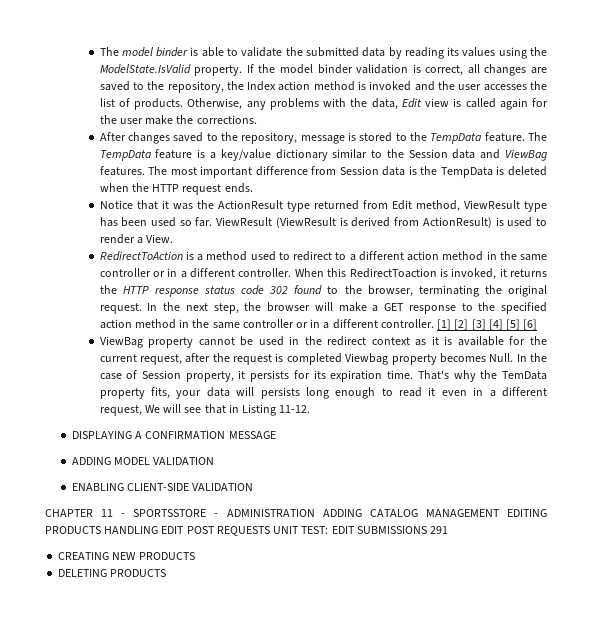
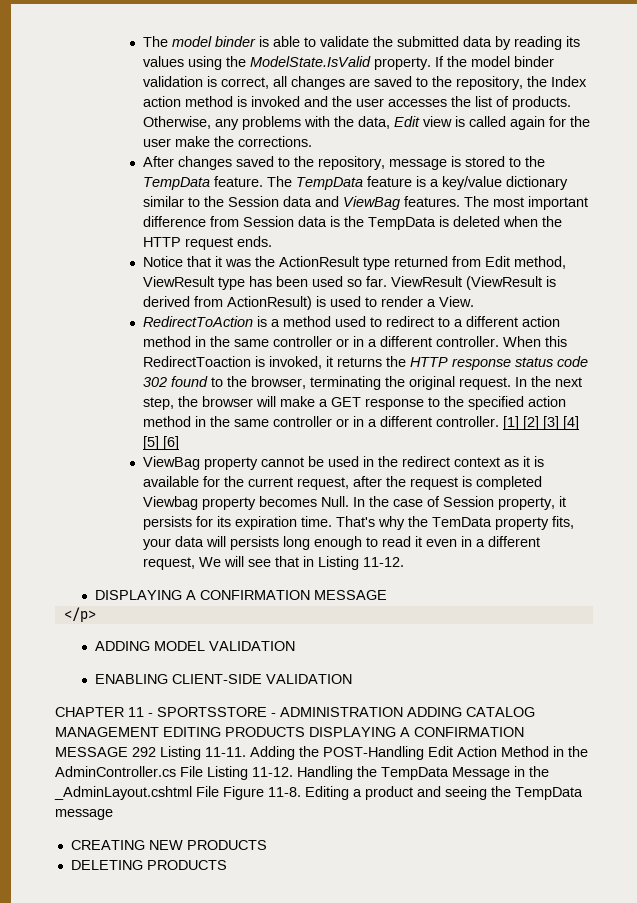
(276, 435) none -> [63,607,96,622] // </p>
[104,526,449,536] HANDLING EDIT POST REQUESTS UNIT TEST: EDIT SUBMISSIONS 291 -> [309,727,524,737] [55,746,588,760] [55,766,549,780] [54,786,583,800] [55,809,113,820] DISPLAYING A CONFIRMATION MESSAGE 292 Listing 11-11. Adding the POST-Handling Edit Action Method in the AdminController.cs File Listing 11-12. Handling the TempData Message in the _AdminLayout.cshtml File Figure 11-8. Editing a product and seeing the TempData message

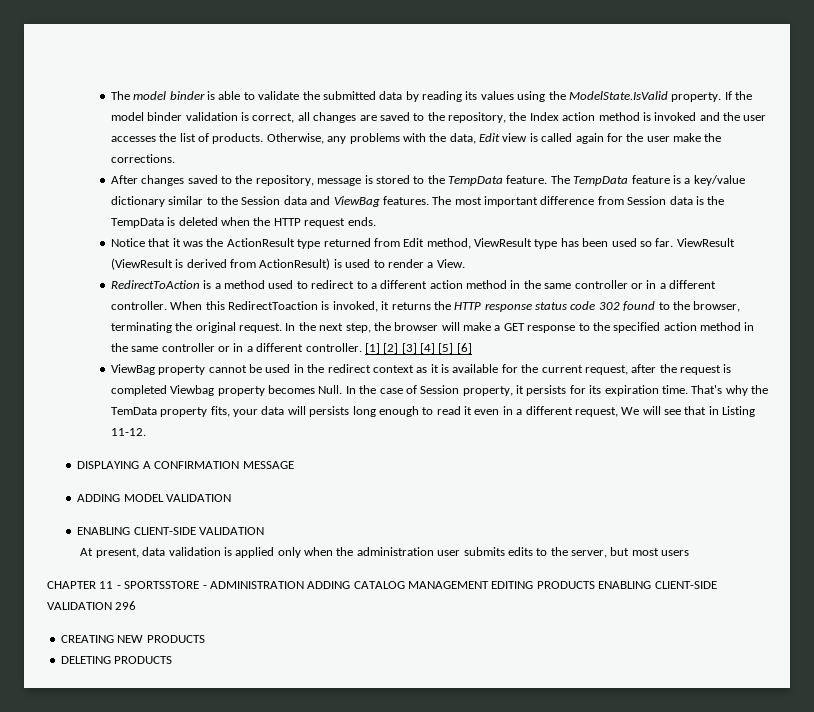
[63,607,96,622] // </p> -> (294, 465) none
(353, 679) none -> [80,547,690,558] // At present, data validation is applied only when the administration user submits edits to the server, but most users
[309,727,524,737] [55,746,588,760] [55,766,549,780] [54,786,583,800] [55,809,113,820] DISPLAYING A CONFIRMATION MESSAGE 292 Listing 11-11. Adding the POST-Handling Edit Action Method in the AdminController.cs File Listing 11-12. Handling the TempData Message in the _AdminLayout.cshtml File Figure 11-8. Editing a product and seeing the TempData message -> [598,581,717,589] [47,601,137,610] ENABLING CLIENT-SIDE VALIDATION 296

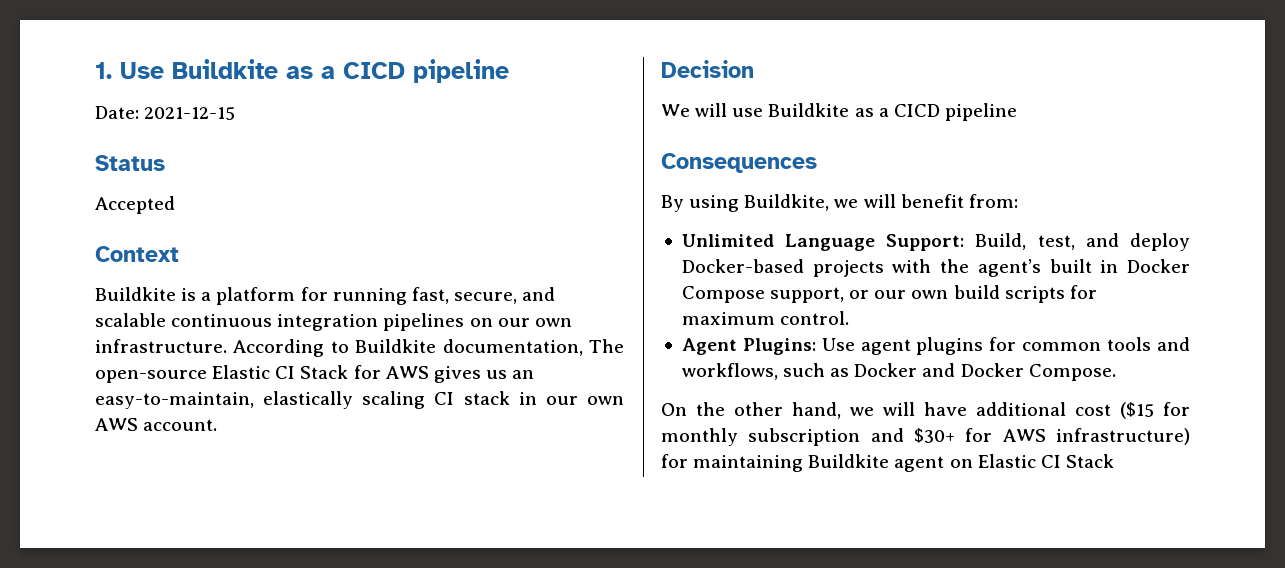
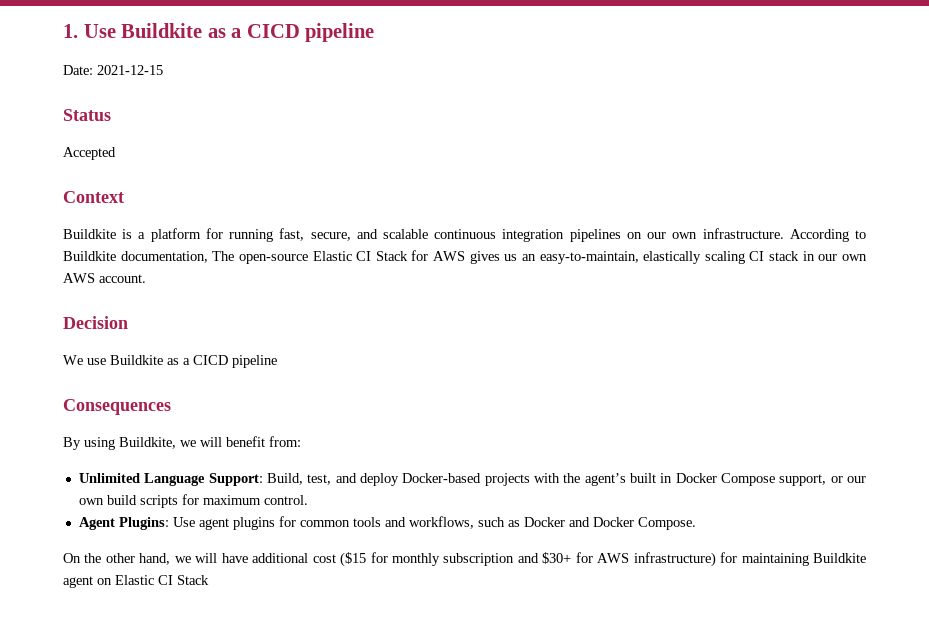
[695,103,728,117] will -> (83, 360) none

■ ■ ■ ■ ■

From the first line to the last, write out the data above exactly. Omit the pictures.

Solution for this problem:
(276, 435) none -> [63,607,96,622] // </p>
[104,526,449,536] HANDLING EDIT POST REQUESTS UNIT TEST: EDIT SUBMISSIONS 291 -> [309,727,524,737] [55,746,588,760] [55,766,549,780] [54,786,583,800] [55,809,113,820] DISPLAYING A CONFIRMATION MESSAGE 292 Listing 11-11. Adding the POST-Handling Edit Action Method in the AdminController.cs File Listing 11-12. Handling the TempData Message in the _AdminLayout.cshtml File Figure 11-8. Editing a product and seeing the TempData message

[63,607,96,622] // </p> -> (294, 465) none
(353, 679) none -> [80,547,690,558] // At present, data validation is applied only when the administration user submits edits to the server, but most users
[309,727,524,737] [55,746,588,760] [55,766,549,780] [54,786,583,800] [55,809,113,820] DISPLAYING A CONFIRMATION MESSAGE 292 Listing 11-11. Adding the POST-Handling Edit Action Method in the AdminController.cs File Listing 11-12. Handling the TempData Message in the _AdminLayout.cshtml File Figure 11-8. Editing a product and seeing the TempData message -> [598,581,717,589] [47,601,137,610] ENABLING CLIENT-SIDE VALIDATION 296

[695,103,728,117] will -> (83, 360) none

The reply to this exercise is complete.